==== Supplied records

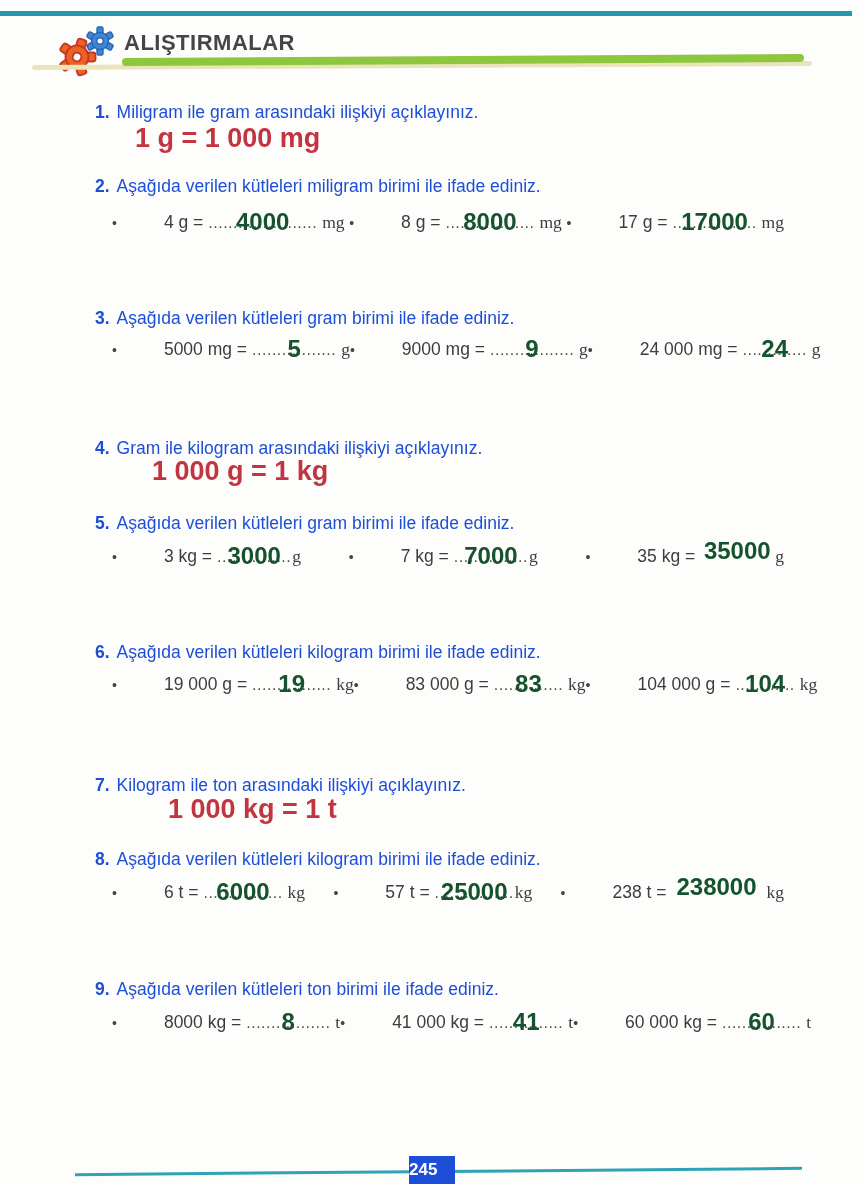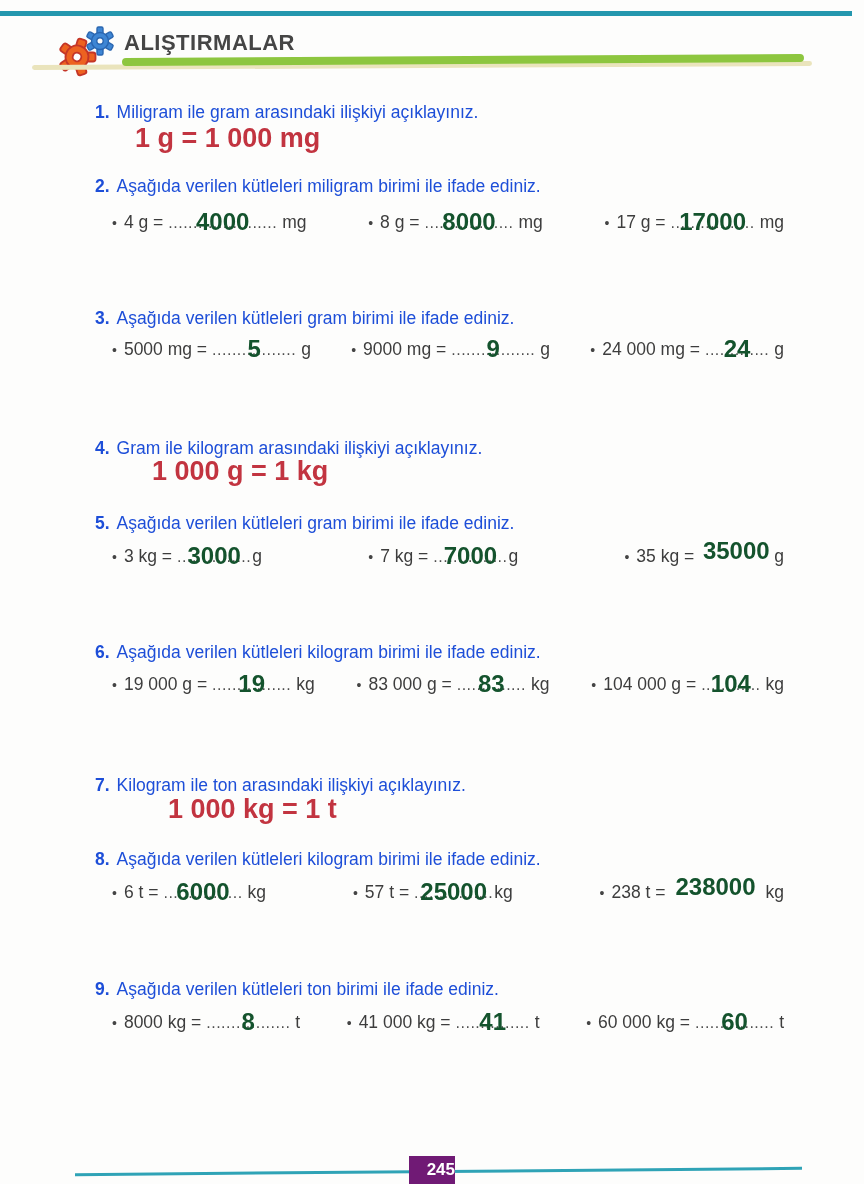--- a/index.html
+++ b/index.html
@@ -27,7 +27,7 @@
   .brow{position:absolute;left:112px;right:80px;display:flex;justify-content:space-between;}
   .item{display:flex;align-items:baseline;white-space:nowrap;font-size:17.5px;color:#3d3d3d;}
   .bullet{font-size:14px;margin-right:7px;color:#444;}
-  .pre{margin-right:5px;}
+  .pre{margin-right:5px;margin-left:40px;}
   .blank{position:relative;display:inline-block;text-align:center;}
   .dots{font-size:16px;letter-spacing:0.5px;color:#4d4d4d;}
   .ans{position:absolute;left:50%;bottom:1px;transform:translateX(-50%);

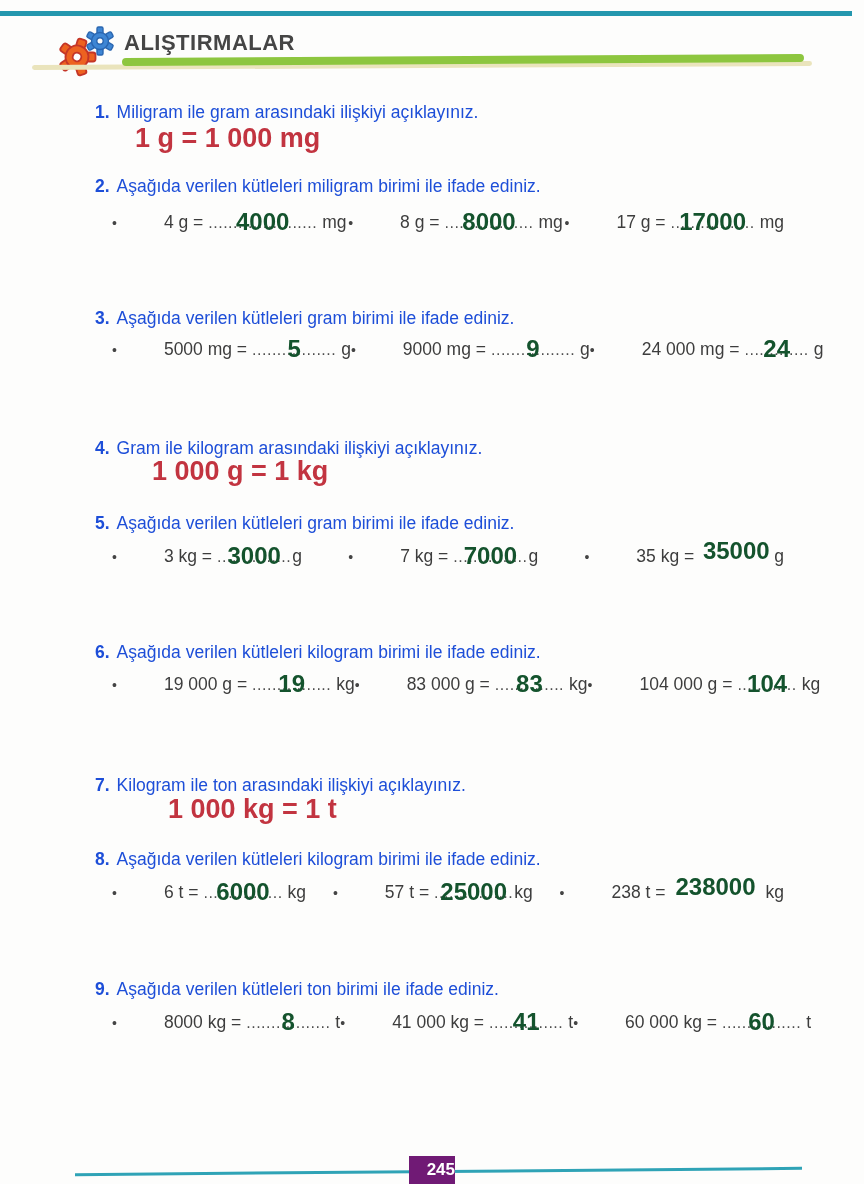--- a/index.html
+++ b/index.html
@@ -32,7 +32,7 @@
   .dots{font-size:16px;letter-spacing:0.5px;color:#4d4d4d;}
   .ans{position:absolute;left:50%;bottom:1px;transform:translateX(-50%);
        font-size:24px;font-weight:700;color:#14532d;white-space:nowrap;line-height:0.85;}
-  .unit{margin-left:5px;}
+  .unit{margin-left:5px;font-family:Liberation Serif, serif;}
   .tight .unit{margin-left:1px;}
   
   .footline{position:absolute;top:1170px;left:75px;right:62px;height:3px;

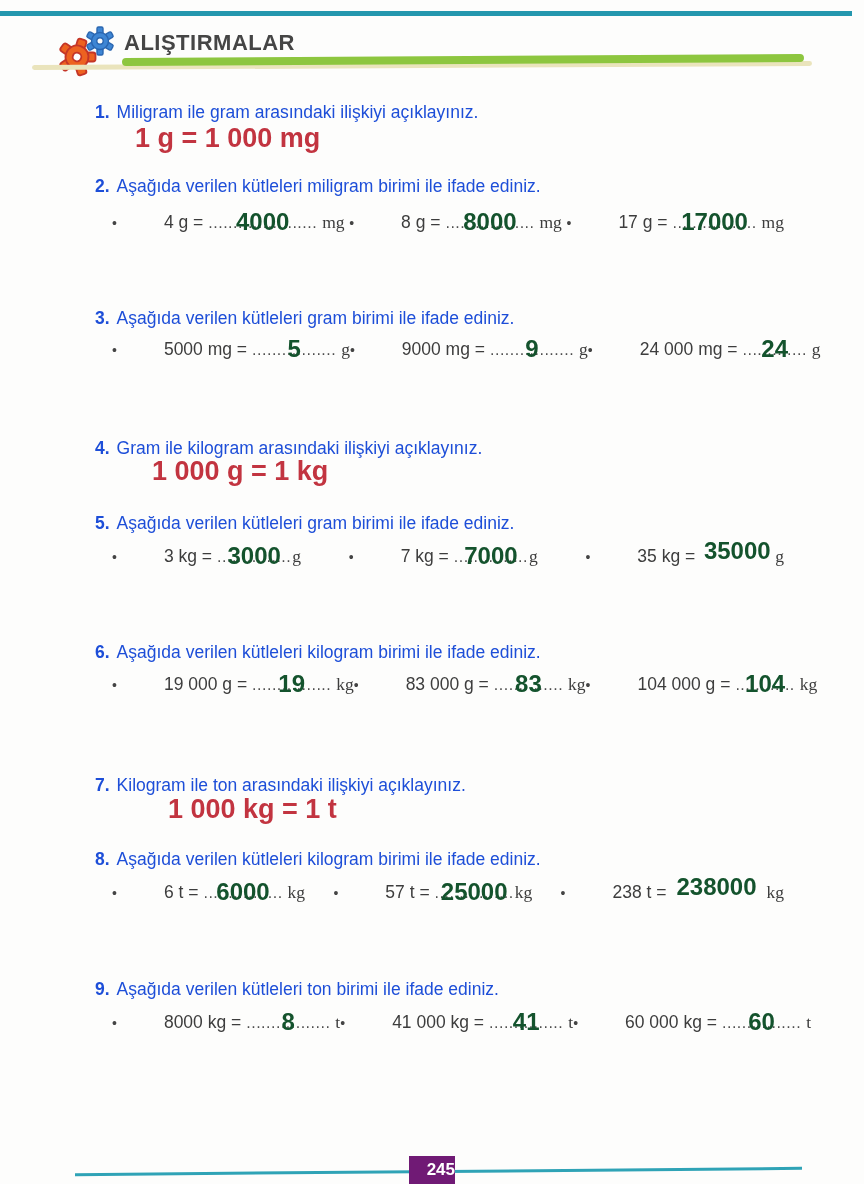--- a/index.html
+++ b/index.html
@@ -38,8 +38,8 @@
   .footline{position:absolute;top:1170px;left:75px;right:62px;height:3px;
             background:#2fa3b6;transform:rotate(-0.5deg);}
   .badge{position:absolute;top:1156px;left:50%;transform:translateX(-50%);
-         width:46px;height:28px;background:#701a75;color:#ffffff;
-         font-size:17px;font-weight:700;line-height:28px;text-align:right;}
+         width:46px;height:28px;background:#1d4ed8;color:#ffffff;
+         font-size:17px;font-weight:700;line-height:28px;text-align:left;}
 </style>
 </head>
 <body>

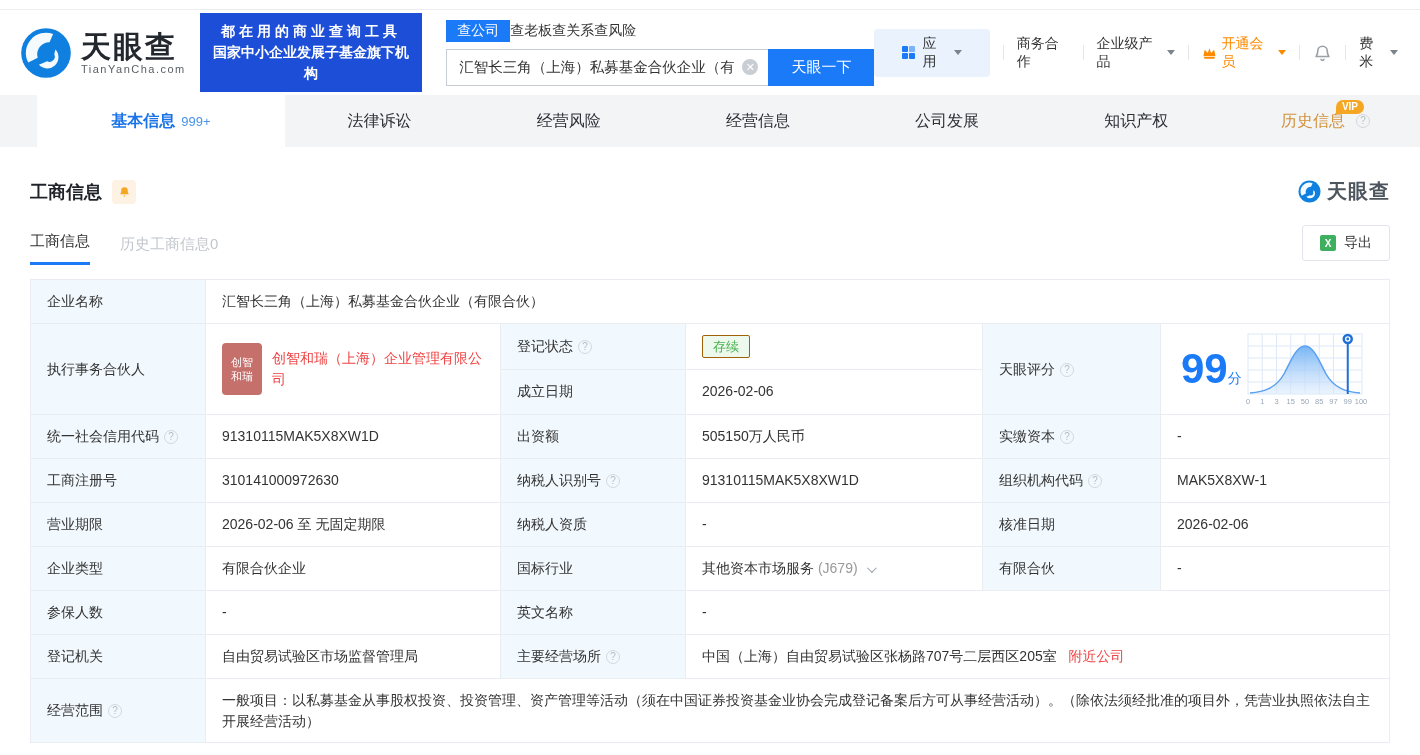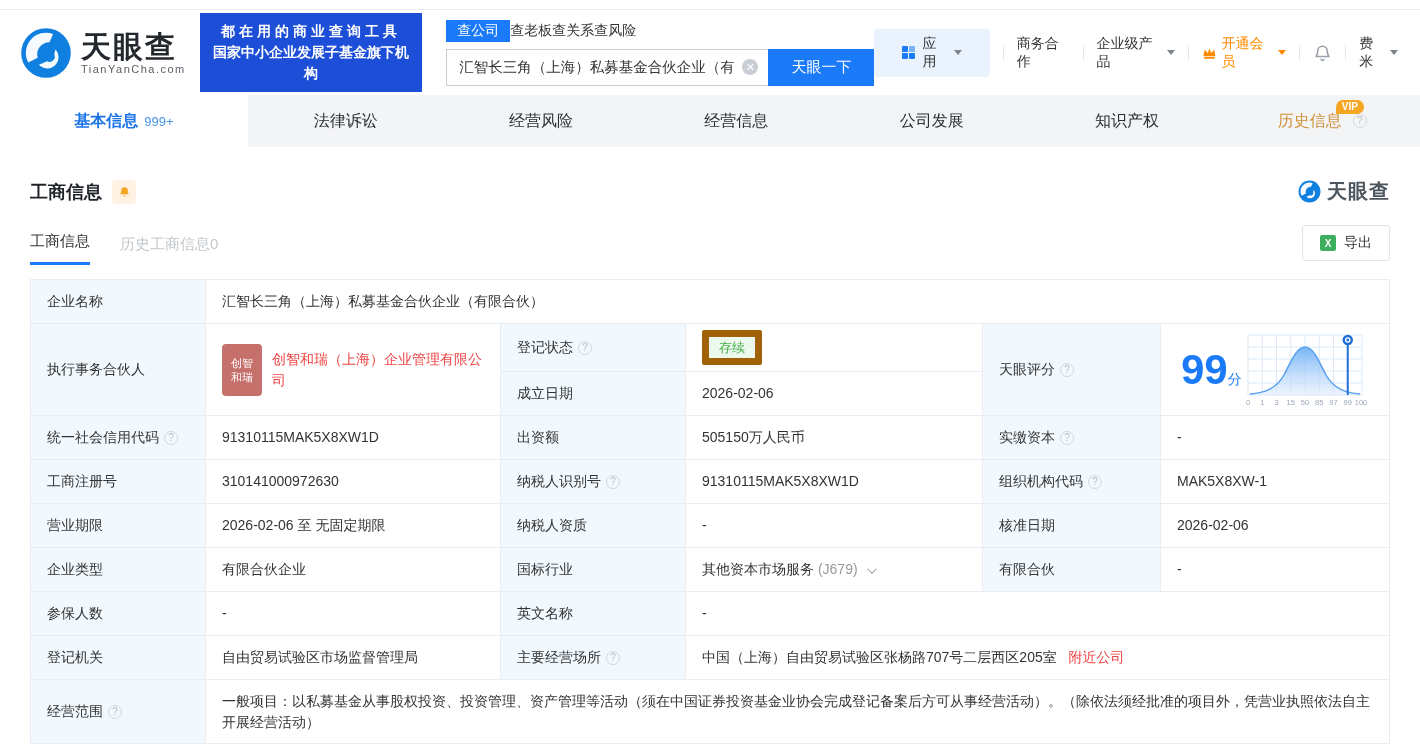--- a/index.html
+++ b/index.html
@@ -48,7 +48,7 @@
   .main-tabs { height:52px; background:#f3f4f6; display:flex; }
   .mtab { flex:1; display:flex; align-items:center; justify-content:center; gap:6px;
     font-size:16px; color:#2b2f36; cursor:pointer; position:relative; }
-  .mtab.first { flex:0 0 248px; background:#fff; color:#1a73e8; font-weight:bold; }
+  .mtab.first { flex:0 0 248px; background:#fff; color:#1a73e8; font-weight:bold;margin-left:37px; }
   .mtab .cnt { font-size:13px; color:#4a93e8; font-weight:normal; }
   .mtab.hist { color:#d1913c; }
   .vip-badge { position:absolute; top:5px; right:56px; background:#f5a623; color:#fff;

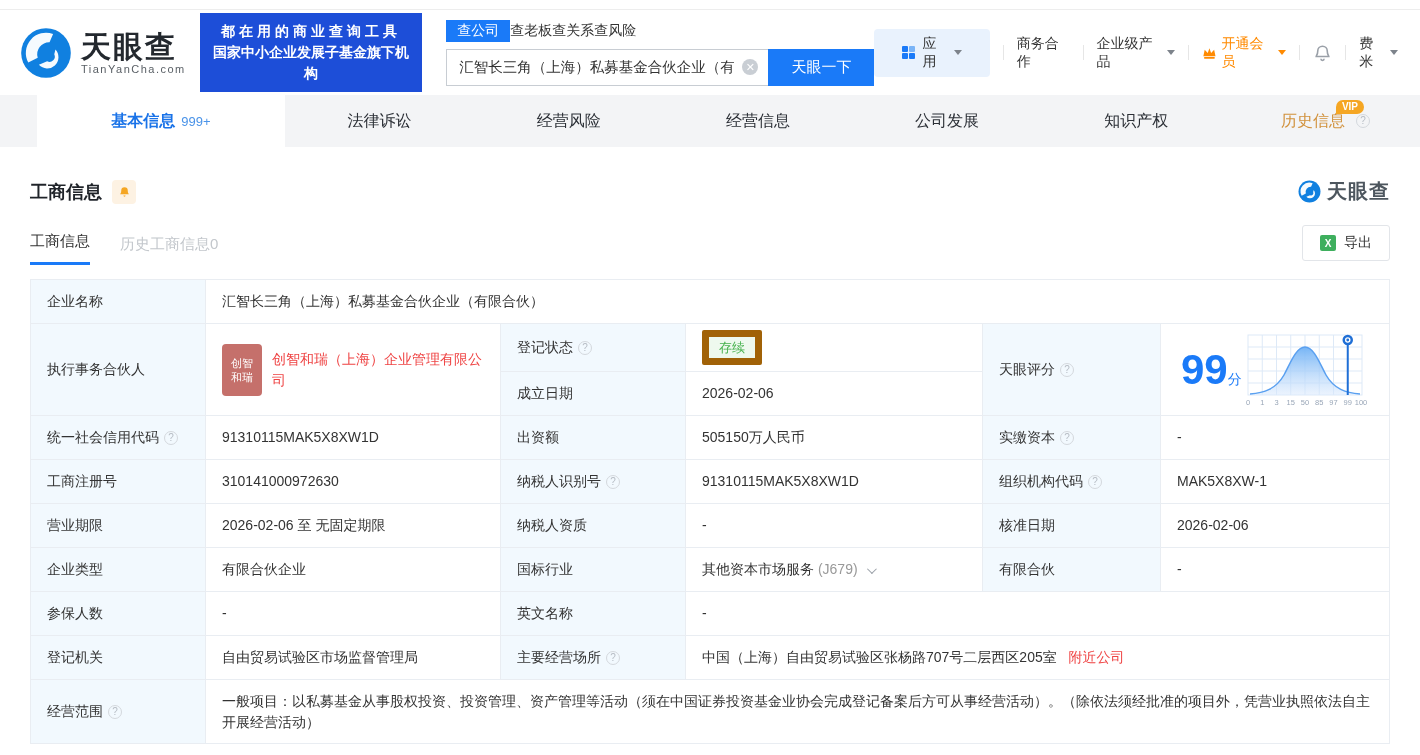--- a/index.html
+++ b/index.html
@@ -81,7 +81,7 @@
     line-height:1.5; color:#333; word-break:break-all; }
   td.lbl { background:#f2f9fe; }
   .badge-ok { display:inline-block; font-size:13px; color:#48b24f; background:#eef9ee;
-    border:7px solid #a16207; border-radius:2px; padding:1px 10px; line-height:19px; }
+    border:1px solid #a16207; border-radius:2px; padding:1px 10px; line-height:19px; }
   a.lnk { color:#ef4444; text-decoration:none; cursor:pointer; }
   .partner-cell { display:flex; align-items:center; }
   .avatar { flex:0 0 40px; width:40px; height:52px; background:#c5706b; border-radius:4px; color:#fff;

========

An exact transcription of all the entries is required, without the pictures.

◆ Reply ◆
--- a/index.html
+++ b/index.html
@@ -27,7 +27,7 @@
   .brow{position:absolute;left:112px;right:80px;display:flex;justify-content:space-between;}
   .item{display:flex;align-items:baseline;white-space:nowrap;font-size:17.5px;color:#3d3d3d;}
   .bullet{font-size:14px;margin-right:7px;color:#444;}
-  .pre{margin-right:5px;}
+  .pre{margin-right:5px;margin-left:40px;}
   .blank{position:relative;display:inline-block;text-align:center;}
   .dots{font-size:16px;letter-spacing:0.5px;color:#4d4d4d;}
   .ans{position:absolute;left:50%;bottom:1px;transform:translateX(-50%);

--- a/index.html
+++ b/index.html
@@ -32,7 +32,7 @@
   .dots{font-size:16px;letter-spacing:0.5px;color:#4d4d4d;}
   .ans{position:absolute;left:50%;bottom:1px;transform:translateX(-50%);
        font-size:24px;font-weight:700;color:#14532d;white-space:nowrap;line-height:0.85;}
-  .unit{margin-left:5px;}
+  .unit{margin-left:5px;font-family:Liberation Serif, serif;}
   .tight .unit{margin-left:1px;}
   
   .footline{position:absolute;top:1170px;left:75px;right:62px;height:3px;

--- a/index.html
+++ b/index.html
@@ -38,8 +38,8 @@
   .footline{position:absolute;top:1170px;left:75px;right:62px;height:3px;
             background:#2fa3b6;transform:rotate(-0.5deg);}
   .badge{position:absolute;top:1156px;left:50%;transform:translateX(-50%);
-         width:46px;height:28px;background:#701a75;color:#ffffff;
-         font-size:17px;font-weight:700;line-height:28px;text-align:right;}
+         width:46px;height:28px;background:#1d4ed8;color:#ffffff;
+         font-size:17px;font-weight:700;line-height:28px;text-align:left;}
 </style>
 </head>
 <body>

--- a/index.html
+++ b/index.html
@@ -48,7 +48,7 @@
   .main-tabs { height:52px; background:#f3f4f6; display:flex; }
   .mtab { flex:1; display:flex; align-items:center; justify-content:center; gap:6px;
     font-size:16px; color:#2b2f36; cursor:pointer; position:relative; }
-  .mtab.first { flex:0 0 248px; background:#fff; color:#1a73e8; font-weight:bold; }
+  .mtab.first { flex:0 0 248px; background:#fff; color:#1a73e8; font-weight:bold;margin-left:37px; }
   .mtab .cnt { font-size:13px; color:#4a93e8; font-weight:normal; }
   .mtab.hist { color:#d1913c; }
   .vip-badge { position:absolute; top:5px; right:56px; background:#f5a623; color:#fff;

--- a/index.html
+++ b/index.html
@@ -81,7 +81,7 @@
     line-height:1.5; color:#333; word-break:break-all; }
   td.lbl { background:#f2f9fe; }
   .badge-ok { display:inline-block; font-size:13px; color:#48b24f; background:#eef9ee;
-    border:7px solid #a16207; border-radius:2px; padding:1px 10px; line-height:19px; }
+    border:1px solid #a16207; border-radius:2px; padding:1px 10px; line-height:19px; }
   a.lnk { color:#ef4444; text-decoration:none; cursor:pointer; }
   .partner-cell { display:flex; align-items:center; }
   .avatar { flex:0 0 40px; width:40px; height:52px; background:#c5706b; border-radius:4px; color:#fff;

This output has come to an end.